Her expression was guarded, dark with fear. “Get what?”

I leaned in like I would take her face between my palms.

“Meredith Wren, you fucking asshole,” I sighed, “you’re just a grown-up little girl who wanted to help a woman who couldn’t be helped. But that doesn’t have to stop you from helping a whole lot of other people.”

I watched her swallow hard. She hates sentiment—will do anything to avoid it.

But she surprised me when she reached out and threw her arms around my neck.

I hugged her back.

“If I burn it to the ground, don’t be mad,” I whispered fiercely in her ear.

She gave a little chuckle-sob. “I won’t.”

“And there’ll be a job waiting for you,” I added. “After prison.”

She pulled back, looking at me with confusion.

“Nobody else will hire someone with a criminal record,” I pointed out. “You’ll be shit out of luck.”

“Well, exactly,” she said, exasperated. “I’ll have a criminal record . You can’t hire me.”

“I fucking can, actually,” I said. “It’s called nepotism.”

At that, Meredith laughed until she howled. Actually howled .

“God, I hope you fix everything,” she said through weird, hysterical laughter-tears. “I don’t actually think you can. But man, I’d fucking love to watch you try.”

“I’m kind of a genius, actually?” I reminded her. “So just wait.”

She squished my face between her hands then. I did the same to her.

“Your son is cute,” she said. She was crying again. What a beautiful, gigantic baby. “Is your life good?”

“Yes,” I said, amazed that I didn’t even have to think about it. I don’t think I would have believed even a few years ago that I could be where I was and still say those words. “Yes, it is, and it was, even before you just handed me a bazillion dollars.”

“I want that,” she said.

“It’s yours,” I said, like a wish-granting genie.

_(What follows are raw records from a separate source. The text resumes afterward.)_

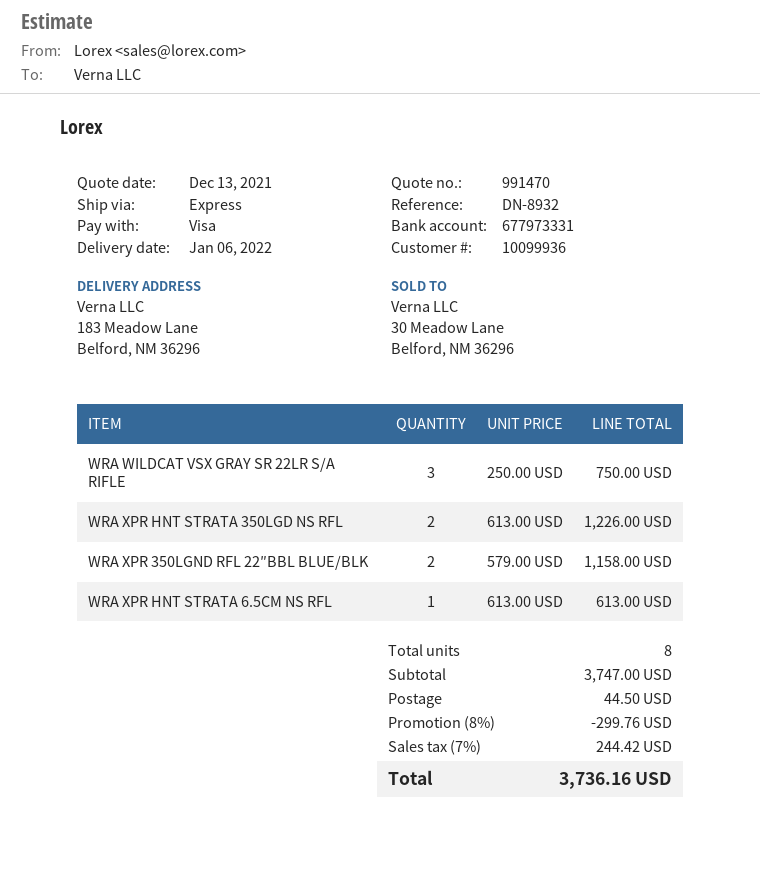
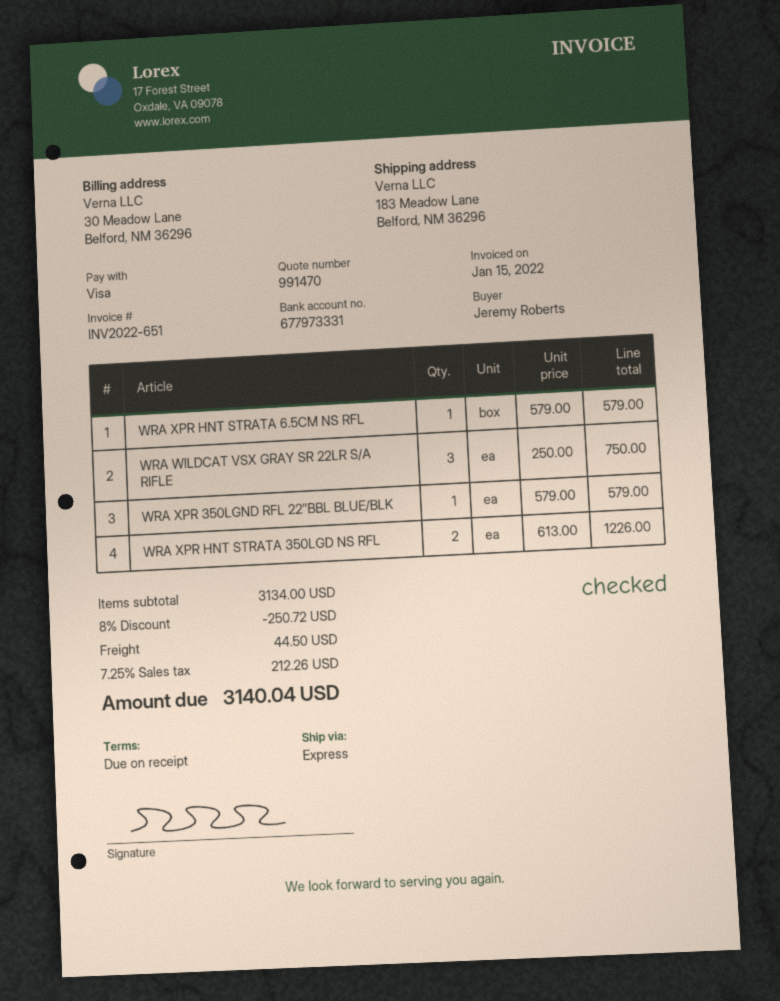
WRA XPR 350LGND RFL 22″BBL BLUE/BLK: 2 x 579.00 = 1158.00 -> 1 x 579.00 = 579.00
WRA XPR HNT STRATA 6.5CM NS RFL: 1 x 613.00 = 613.00 -> 1 x 579.00 = 579.00
subtotal: 3747.00 -> 3134.00
discount: 8% = 299.76 -> 8% = 250.72
tax: 7% = 244.42 -> 7.25% = 212.26
total: 3736.16 -> 3140.04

It was over. I loved her again. Maybe I never stopped. God damn it, I’m the problem. Give a mouse a cookie and bam, the mouse just fucking loves cookies.

“Well, I’ve got to go see a man about a rental car,” she said with a long-suffering sigh, releasing me to reach for the door handle. She stepped out of the car, then bent to look at me through the passenger side window. I obligingly rolled it down.

“Want to come over?” Meredith said, referring to her father’s house, presumably, not the dark side, though even that invitation I might have considered, or maybe I already had. “I’m probably turning myself in on Monday, so, you know. Time is of the essence.”

“I’ll have to talk to my mom, but sure,” I said. “Pizza’s on you.”

She looked at me until she glowed with fondness.

“Are you sure?” she said. I don’t know what she meant. Who cares!

“Fuck yeah,” I said, and closed the window on her laugh, and I put the damn car in drive.